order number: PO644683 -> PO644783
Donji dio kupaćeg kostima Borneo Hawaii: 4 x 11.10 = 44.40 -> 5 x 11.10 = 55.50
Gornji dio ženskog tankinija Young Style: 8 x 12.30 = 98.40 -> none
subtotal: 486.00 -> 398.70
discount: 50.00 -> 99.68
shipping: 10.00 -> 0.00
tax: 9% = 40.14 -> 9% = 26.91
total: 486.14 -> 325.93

════

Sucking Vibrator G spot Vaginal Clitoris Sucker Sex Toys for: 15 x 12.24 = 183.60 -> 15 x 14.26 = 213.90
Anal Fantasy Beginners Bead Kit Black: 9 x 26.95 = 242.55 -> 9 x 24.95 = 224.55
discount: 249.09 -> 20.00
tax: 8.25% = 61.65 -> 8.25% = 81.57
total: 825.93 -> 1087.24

════

* **PROBLEM DESCRIPTION**
Among the lines above, find the one with "order number: PO644683 -> PO644783" and the one with "total: 486.14 -> 325.93". Quote both and everything between them, exactly.

* **YOUR SOLUTION**
order number: PO644683 -> PO644783
Donji dio kupaćeg kostima Borneo Hawaii: 4 x 11.10 = 44.40 -> 5 x 11.10 = 55.50
Gornji dio ženskog tankinija Young Style: 8 x 12.30 = 98.40 -> none
subtotal: 486.00 -> 398.70
discount: 50.00 -> 99.68
shipping: 10.00 -> 0.00
tax: 9% = 40.14 -> 9% = 26.91
total: 486.14 -> 325.93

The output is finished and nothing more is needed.